National Eosinophilic Awareness Week

Try to imagine your diet without dairy products. Then take out all the foods that contain soy. Now remove anything that contains corn or eggs. Last but not least, don’t eat anything that contains chocolate. Not much left, is there?

My youngest daughter, who is eight, has Eosinophilic Esophagitis. EE is an allergic inflammatory reaction of the esophagus. I generally describe it to people as being a combination of food allergies and reflux. When the Youngest eats certain foods, such as anything that contains dairy, soy, corn, eggs, or chocolate, they cause her to have pain in her throat and stomach. Many times the reaction is so bad that she lays on the ground, curled up in a ball, moaning in pain. This isn’t an isolated event.  It’s part of her daily routine.  With a limited diet and pain medication, we’ve been able to make her life fairly normal. Maybe not every person’s kind of normal, but one that works for her and for us.

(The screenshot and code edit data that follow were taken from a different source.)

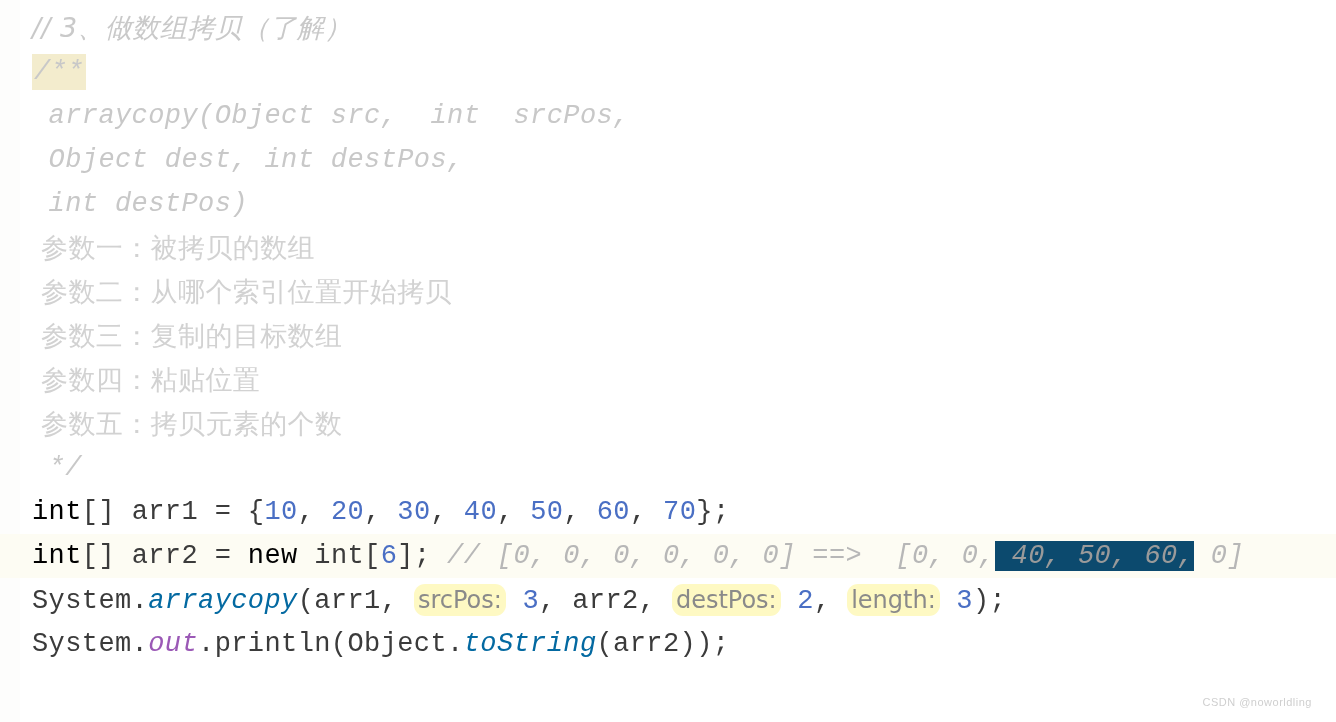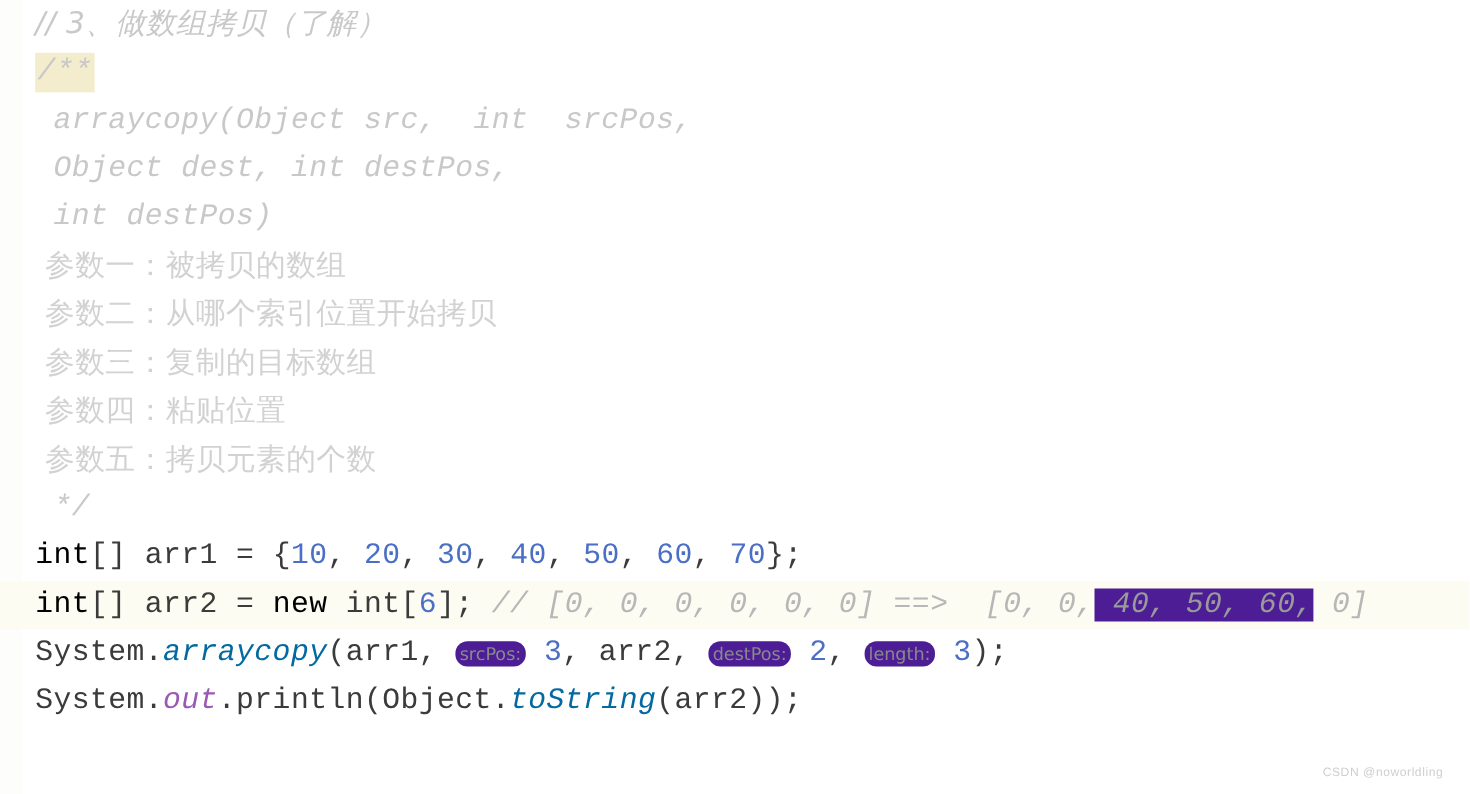--- a/index.html
+++ b/index.html
@@ -24,20 +24,21 @@
     top: 0;
     width: 20px;
     height: 722px;
     background: #fdfdfc;
   }
   .code-area {
     position: absolute;
     left: 0;
     top: 0;
     width: 1336px;
+    padding-top: 6px;
   }
   .line {
     position: relative;
     height: 44px;
     line-height: 44px;
     white-space: pre;
     font-size: 27px;
     font-family: "Liberation Mono", "DejaVu Sans Mono", monospace;
     letter-spacing: 0.4px;
     padding-left: 32px;
@@ -59,29 +60,29 @@
   .ident    { color: #3b3b3b; }
   .method   { color: #0369a1; font-style: italic; }
   .static-f { color: #9b59b6; font-style: italic; }
   
   .hl-find {
     background: #f3eccd;
     padding: 3px 2px;
   }
   
   .sel {
-    background: #4c1d95;
+    background: #0c4a6e;
     color: #9a9a9a;
   }
   
   .hint {
-    background: #4c1d95;
+    background: #fef9c3;
     color: #8a8a8a;
     font-family: "DejaVu Sans", "Liberation Sans", sans-serif;
-    font-size: 16px;
+    font-size: 24px;
     font-style: normal;
     border-radius: 11px;
     padding: 2px 4px;
     letter-spacing: 0;
   }
   .watermark {
     position: absolute;
     right: 24px;
     bottom: 14px;
     font-family: "Liberation Sans", "DejaVu Sans", sans-serif;

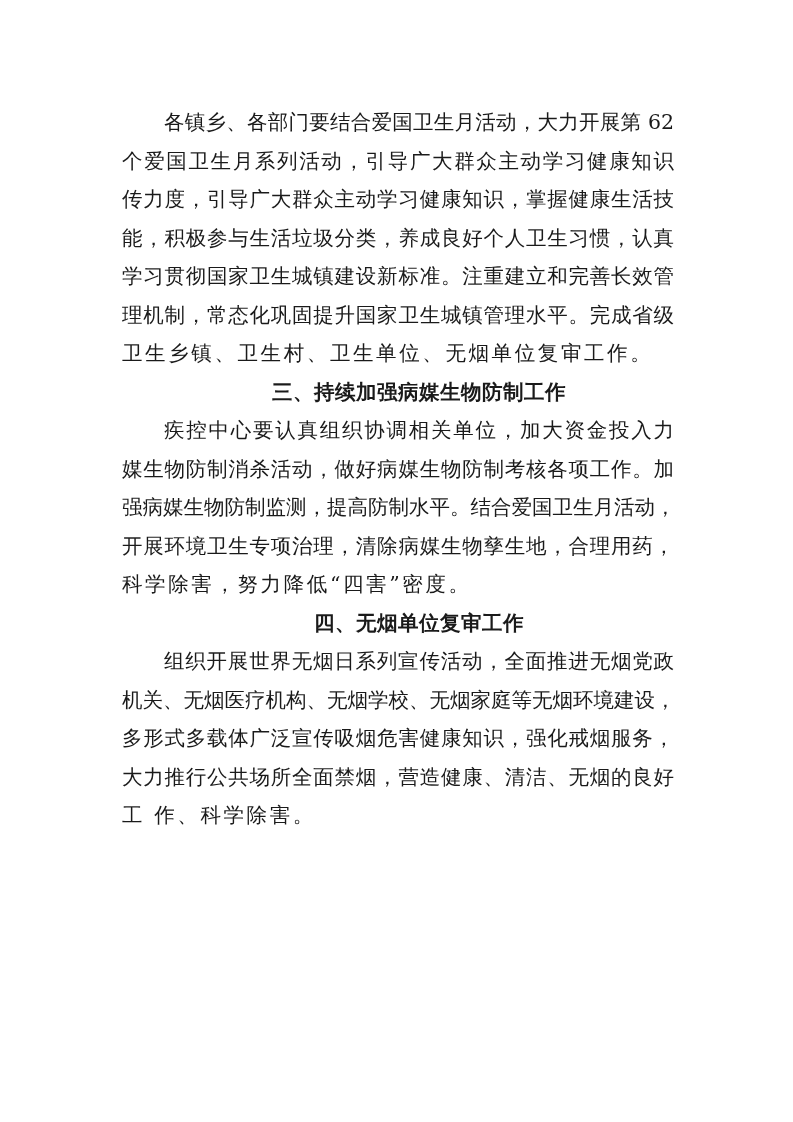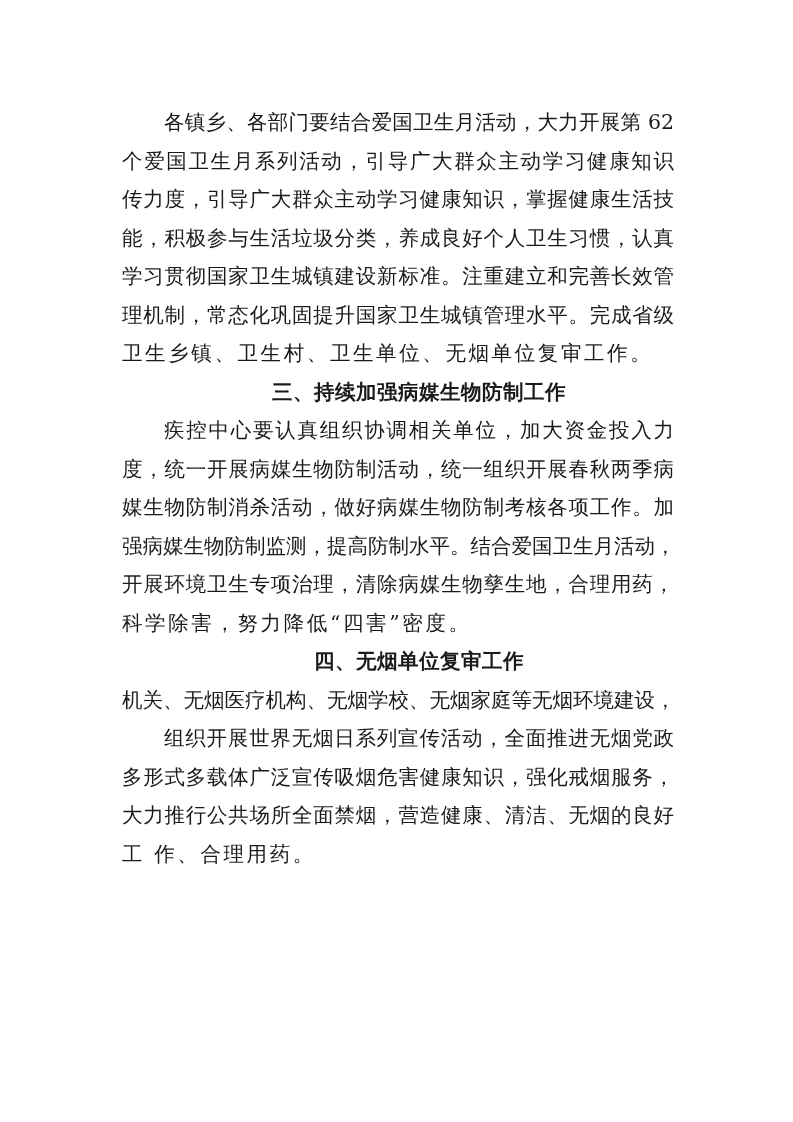--- a/index.html
+++ b/index.html
@@ -55,30 +55,29 @@
     <div class="line justify">能，积极参与生活垃圾分类，养成良好个人卫生习惯，认真</div>
     <div class="line justify">学习贯彻国家卫生城镇建设新标准。注重建立和完善长效管</div>
     <div class="line justify">理机制，常态化巩固提升国家卫生城镇管理水平。完成省级</div>
     <div class="line">卫生乡镇、卫生村、卫生单位、无烟单位复审工作。</div>
   </div>
 
   <div class="line heading">三、持续加强病媒生物防制工作</div>
 
   <div>
     <div class="line indent justify">疾控中心要认真组织协调相关单位，加大资金投入力</div>
-    <div class="line justify">度，统一开展病媒生物防制活动，统一组织开展春秋两季病</div>
     <div class="line justify">媒生物防制消杀活动，做好病媒生物防制考核各项工作。加</div>
     <div class="line justify">强病媒生物防制监测，提高防制水平。结合爱国卫生月活动，</div>
     <div class="line justify">开展环境卫生专项治理，清除病媒生物孳生地，合理用药，</div>
     <div class="line">科学除害，努力降低“四害”密度。</div>
   </div>
 
   <div class="line heading">四、无烟单位复审工作</div>
 
   <div>
+    <div class="line indent justify">组织开展世界无烟日系列宣传活动，全面推进无烟党政</div>
     <div class="line justify">机关、无烟医疗机构、无烟学校、无烟家庭等无烟环境建设，</div>
-    <div class="line indent justify">组织开展世界无烟日系列宣传活动，全面推进无烟党政</div>
     <div class="line justify">多形式多载体广泛宣传吸烟危害健康知识，强化戒烟服务，</div>
     <div class="line justify">大力推行公共场所全面禁烟，营造健康、清洁、无烟的良好</div>
-    <div class="line">工  作、合理用药。</div>
+    <div class="line">工  作、科学除害。</div>
   </div>
 
 </div>
 
 </body></html>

We’ve been fairly lucky so far. We have access to excellent doctors. We live in an area where foods both typical and exotic are easy to find. We like to cook – my Bestest claims he can make crepes out of air, water, and duct tape. I am a stay-at-home mom and have time not only to cook and shop at several stores (you never can find everything you need at just one), but to stay at home with her when she’s feeling badly and to take her to the numerous doctors appointments needed to treat her EE. We have good health insurance that covers much of the cost of her treatment. We also have a good enough income to be able to afford the food that she needs and can safely eat. A pain-free diet costs more.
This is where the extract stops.